Information shown: Begin
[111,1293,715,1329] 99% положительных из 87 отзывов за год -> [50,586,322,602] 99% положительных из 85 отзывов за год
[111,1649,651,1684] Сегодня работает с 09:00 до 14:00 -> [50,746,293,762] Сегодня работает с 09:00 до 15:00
Information shown: End
Information shown: Begin
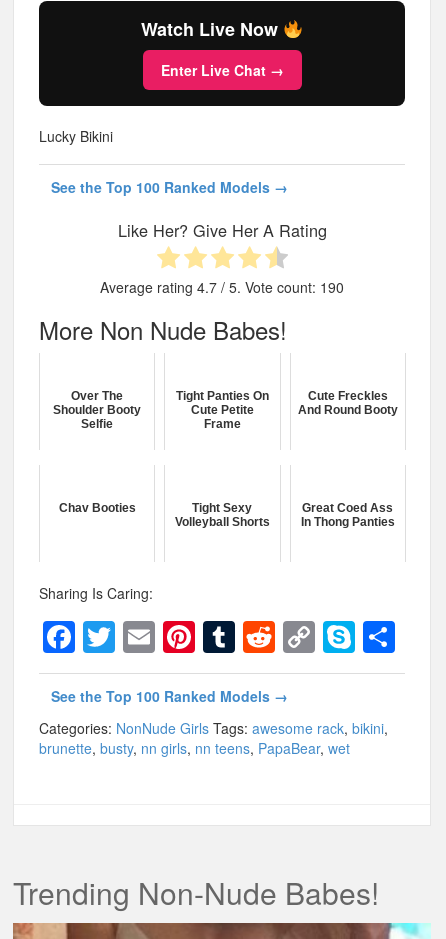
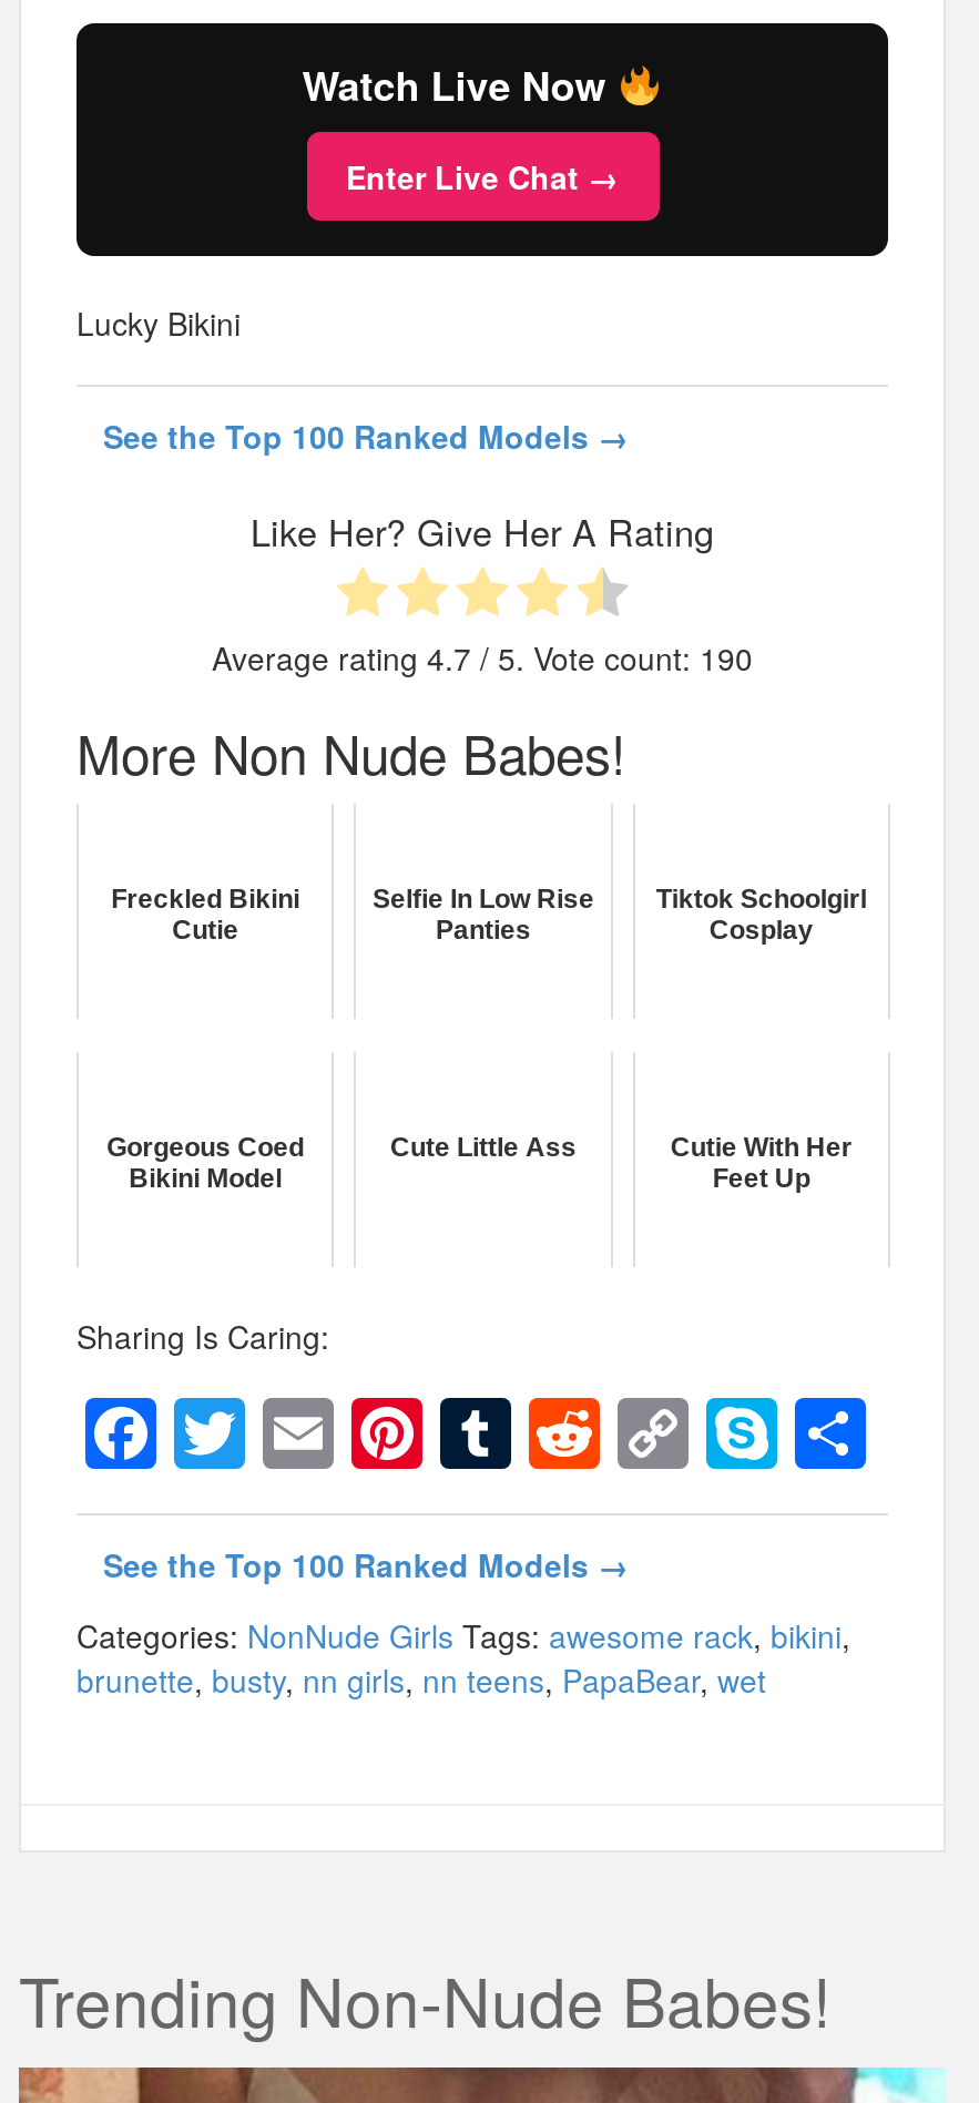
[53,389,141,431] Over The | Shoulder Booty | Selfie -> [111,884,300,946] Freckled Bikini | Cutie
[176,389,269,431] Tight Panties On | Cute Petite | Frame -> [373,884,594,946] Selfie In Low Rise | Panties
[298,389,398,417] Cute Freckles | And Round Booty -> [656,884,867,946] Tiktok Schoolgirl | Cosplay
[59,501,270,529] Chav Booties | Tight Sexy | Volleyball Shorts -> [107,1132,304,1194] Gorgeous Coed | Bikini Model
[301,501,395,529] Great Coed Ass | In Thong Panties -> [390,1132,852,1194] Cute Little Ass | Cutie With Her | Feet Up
Information shown: End
▸ **What you will do**
Among the entries, find every line holding "Cutie" and return it.

▸ **Task response**
[53,389,141,431] Over The | Shoulder Booty | Selfie -> [111,884,300,946] Freckled Bikini | Cutie
[301,501,395,529] Great Coed Ass | In Thong Panties -> [390,1132,852,1194] Cute Little Ass | Cutie With Her | Feet Up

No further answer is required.